Sarcopenia defined by serum creatinine and cystatin C predicts poor survival outcomes in patients with cancers.
Rongqiang Liu, Jianguo Wang, Wenxuan Liu, Jing Ye, Xinyi Li, Chen Chen, Kailiang Zhao, Weixing Wang
Abstract
Open AccessBACKGROUND: The prognostic significance of sarcopenia estimated by serum creatinine and cystatin C in cancer patients remained inconsistent. The purpose of the meta-analysis was to comprehensively evaluate the association between creatinine/cystatin C ratio(CCR) or sarcopenia index(SI) and survival outcomes in cancer patients with sarcopenia. METHODS: A comprehensive search of relevant studies was implemented by scrutinizing Pubmed, Web of science and Embase databases until June 30, 2024. The pooled hazard ratios (HRs) with 95% confidence intervals (CIs) were used to evaluate the survival outcomes. RESULTS: 18 studies from 17 articles involving 9908 patients were enrolled in the study.
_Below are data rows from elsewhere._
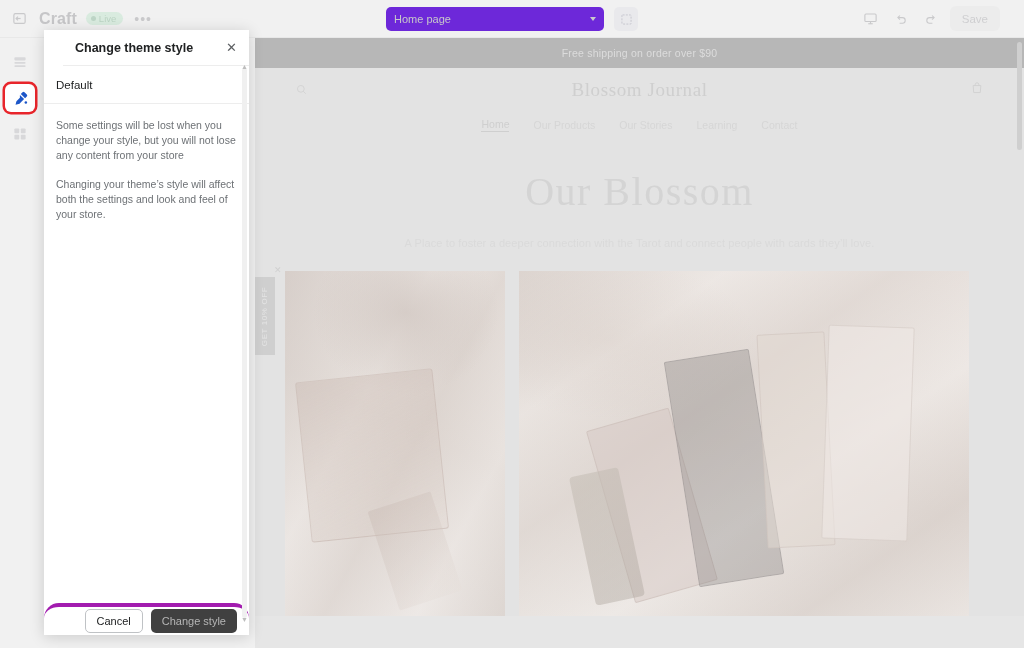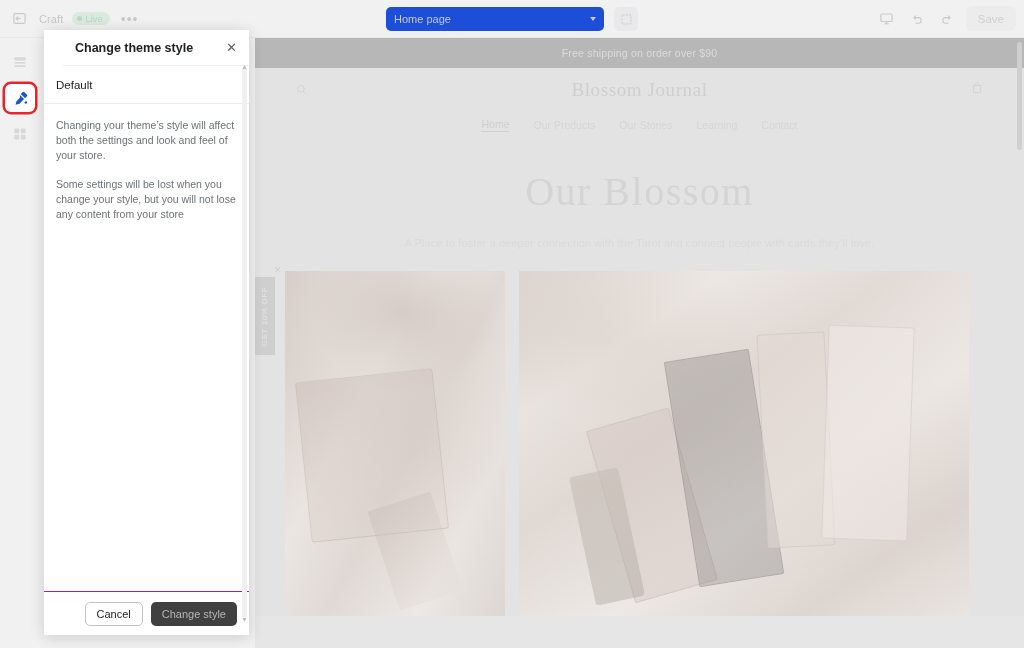"Craft" .tb-title { font-size: 11px -> 16px; font-weight: none -> bold }
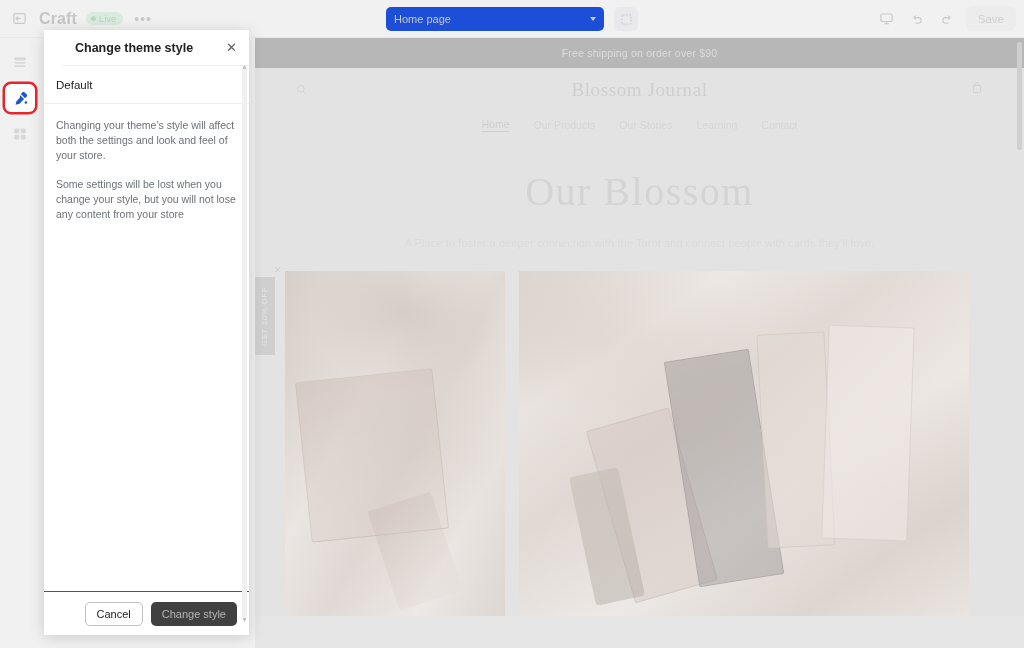"Home page" .page-select { background: #1d4ed8 -> #6d28d9 }
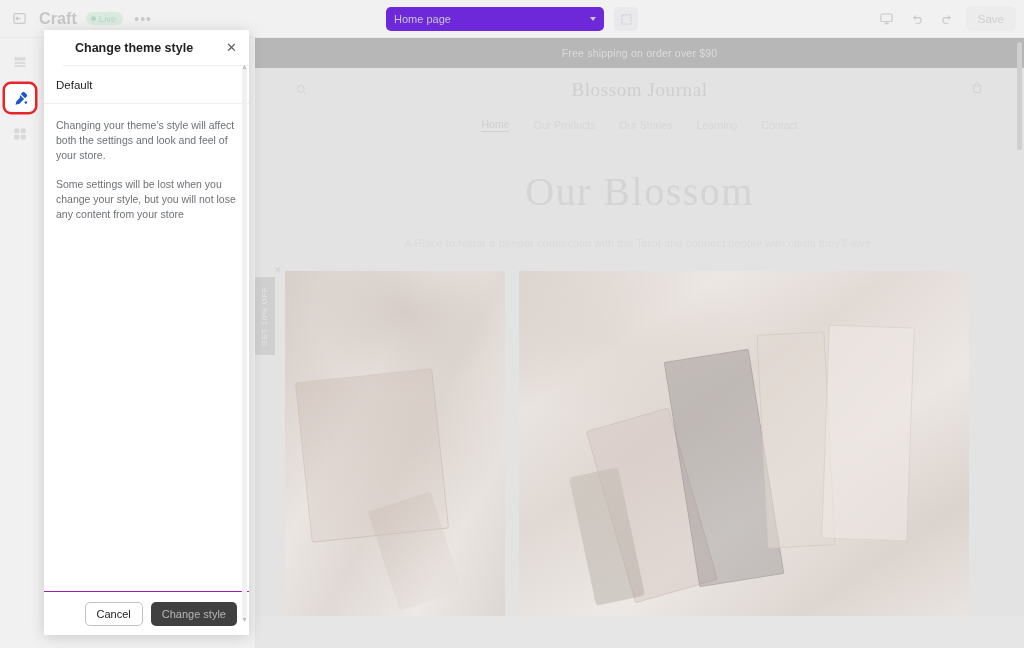"Save" .tb-right { right: 8px -> 24px }
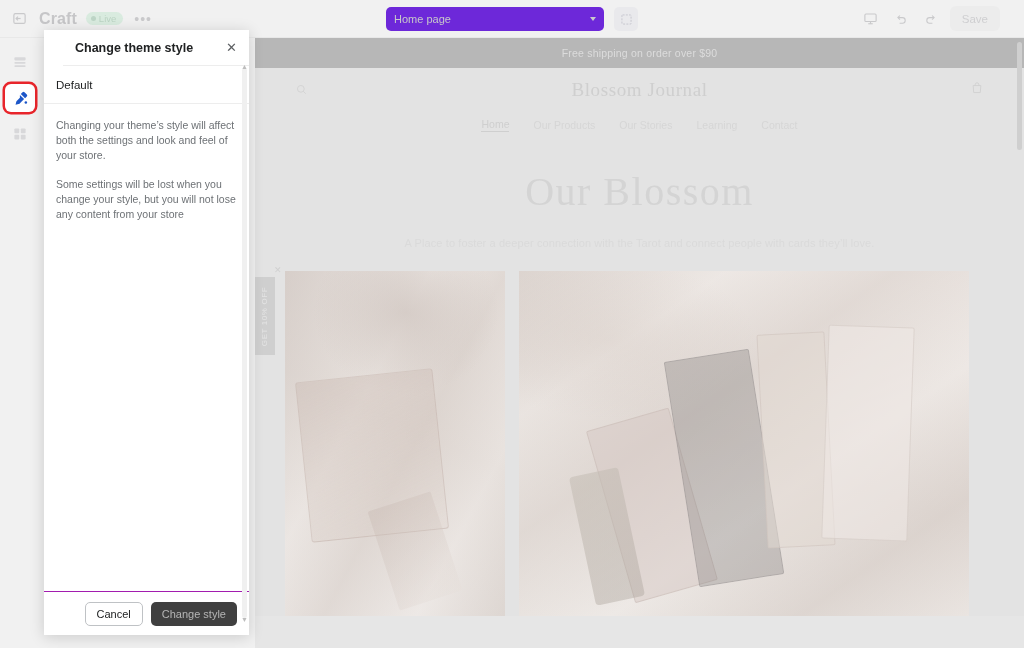"Changing your theme’s style will" p { order: before "Some settings will be lost" -> after "Some settings will be lost" }
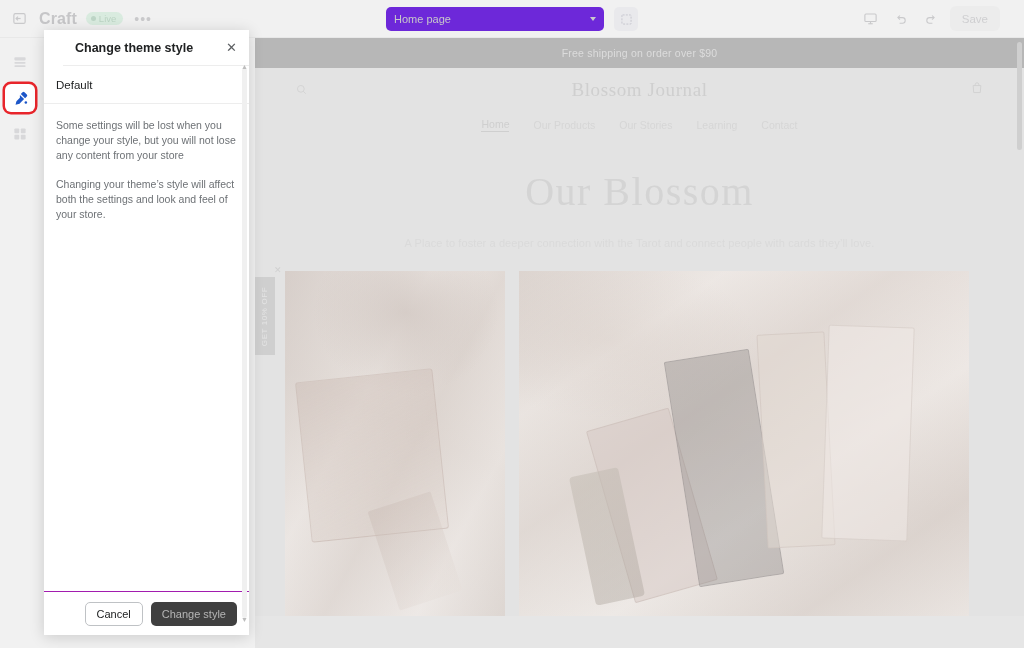"Cancel" .modal-foot { border-radius: none -> 15px; border-top: 1px solid #a21caf -> 4px solid #a21caf; height: 44px -> 32px }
The meta-analysis indicated that low CCR was significantly associated with poor overall survival (OS) (HR:1.71,95% CI: 1.42-2.06), progression free survival (PFS)((HR: 1.76; 95% CI: 1.33-2.34), recurrence free survival (RFS)(HR: 2.48; 95% CI: 1.52-4.05). Low SI was correlated with poor OS (HR: 1.60; 95% CI: 1.21-2.13). Subgroup analysis demonstrated that low CCR was an adverse prognostic marker not affected by cancer type, treatment method, country and analysis type. CONCLUSIONS: Sarcopenia assessed by CCR or SI predicted unfavorable prognosis in cancer patients. CCR or SI can be used as an effective and convenient indicator of sarcopenia in cancer patients.